One model constructed by the Federal Reserve Bank of Boston suggests that in an “extreme” scenario, heightened taxes on U.S. imports could result in a 1.4 percentage point to 2.2 percentage point increase to core inflation. This scenario assumes 60% tariff rates on Chinese imports and 10% tariff rates on imports from all other countries.

The researchers note that many other tariff proposals have surfaced since they published their findings in February 2025. 

Price increases could come across many categories, including new housing and automobiles, alongside consumer services such as nursing, public transportation and finance. 

“People might think, ‘Oh, tariffs can only affect the goods that I buy. It can’t affect the services,'” said Hillary Stein, an economist at the Boston Fed. “Those hospitals are buying inputs that might be, for example, … medical equipment that comes from abroad.” 

White House economists say tariffs will not meaningfully contribute to inflation. In a statement to CNBC, Stephen Miran, chair of the Council of Economic Advisers, said that “as the world’s largest source of consumer demand, the U.S. holds all the leverage, which means foreign suppliers will have to eat the economic burden or ‘incidence’ of the tariffs.” 

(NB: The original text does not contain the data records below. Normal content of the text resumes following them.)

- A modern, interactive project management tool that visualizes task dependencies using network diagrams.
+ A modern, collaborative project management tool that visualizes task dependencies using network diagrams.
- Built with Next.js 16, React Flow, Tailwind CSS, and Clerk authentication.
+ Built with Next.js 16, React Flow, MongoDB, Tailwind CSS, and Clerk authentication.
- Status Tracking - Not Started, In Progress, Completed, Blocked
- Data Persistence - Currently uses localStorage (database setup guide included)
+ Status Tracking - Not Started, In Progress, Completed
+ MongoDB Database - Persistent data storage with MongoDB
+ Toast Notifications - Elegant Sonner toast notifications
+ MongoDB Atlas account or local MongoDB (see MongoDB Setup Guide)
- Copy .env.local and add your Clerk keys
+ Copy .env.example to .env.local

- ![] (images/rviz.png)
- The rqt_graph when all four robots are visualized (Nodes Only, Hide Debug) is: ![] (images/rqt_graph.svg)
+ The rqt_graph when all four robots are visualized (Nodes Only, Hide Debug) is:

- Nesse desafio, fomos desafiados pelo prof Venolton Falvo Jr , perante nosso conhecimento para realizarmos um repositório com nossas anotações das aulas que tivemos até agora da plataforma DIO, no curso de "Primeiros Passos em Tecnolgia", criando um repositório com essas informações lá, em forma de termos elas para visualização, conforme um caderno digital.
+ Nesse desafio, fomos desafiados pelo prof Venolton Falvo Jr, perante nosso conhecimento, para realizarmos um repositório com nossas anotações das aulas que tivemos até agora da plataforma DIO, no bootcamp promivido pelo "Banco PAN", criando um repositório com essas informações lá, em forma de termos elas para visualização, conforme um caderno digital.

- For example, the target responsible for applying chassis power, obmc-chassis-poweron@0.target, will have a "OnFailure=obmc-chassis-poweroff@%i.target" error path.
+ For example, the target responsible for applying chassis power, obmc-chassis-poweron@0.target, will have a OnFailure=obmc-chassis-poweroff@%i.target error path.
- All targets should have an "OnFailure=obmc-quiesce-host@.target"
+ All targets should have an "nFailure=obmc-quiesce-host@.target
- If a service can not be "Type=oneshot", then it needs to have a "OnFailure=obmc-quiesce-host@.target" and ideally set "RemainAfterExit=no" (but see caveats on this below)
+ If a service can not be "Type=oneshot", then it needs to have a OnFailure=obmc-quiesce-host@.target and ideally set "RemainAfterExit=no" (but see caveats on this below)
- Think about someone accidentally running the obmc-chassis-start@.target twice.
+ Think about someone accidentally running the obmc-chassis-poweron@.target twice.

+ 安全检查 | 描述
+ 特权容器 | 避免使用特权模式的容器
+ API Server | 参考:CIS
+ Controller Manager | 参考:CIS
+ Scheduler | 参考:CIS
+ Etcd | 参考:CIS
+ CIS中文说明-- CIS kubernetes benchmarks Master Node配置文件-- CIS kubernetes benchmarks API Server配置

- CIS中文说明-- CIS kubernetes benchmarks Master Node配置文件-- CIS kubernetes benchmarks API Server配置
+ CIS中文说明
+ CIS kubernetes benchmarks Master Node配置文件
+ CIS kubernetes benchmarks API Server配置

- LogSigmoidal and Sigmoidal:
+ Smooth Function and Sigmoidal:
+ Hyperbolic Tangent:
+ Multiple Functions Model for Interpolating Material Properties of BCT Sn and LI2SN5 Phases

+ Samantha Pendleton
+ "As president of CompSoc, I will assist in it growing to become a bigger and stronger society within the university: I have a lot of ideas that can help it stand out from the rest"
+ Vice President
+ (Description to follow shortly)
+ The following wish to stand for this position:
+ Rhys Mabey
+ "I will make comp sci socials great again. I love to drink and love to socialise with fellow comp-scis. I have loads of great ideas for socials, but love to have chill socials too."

Assessing the impact of the administration’s full economic agenda has been a challenge for central bank leaders. The Federal Open Market Committee decided to leave its target for the federal funds rate unchanged at the meeting in March. 

The Fed targets its overnight borrowing rate at between 4.25% and 4.5%, with the effective federal funds rate at 4.33% on March 31, according to the New York Fed. The core personal consumption expenditures price index inflation rate rose to 2.8% in February, according to the Commerce Department. Forecasts of U.S. gross domestic product suggest that the economy will continue to grow at a 1.7% rate in 2025, albeit at a slower pace than what was forecast in January.  

Consumers in the U.S. and businesses around the world are bracing for impact. 
 
“There is a reason why companies went outside of the U.S.,” said Gregor Hirt, chief investment officer at Allianz Global Investors. “Most of the time it was because it was cheaper and more productive.” 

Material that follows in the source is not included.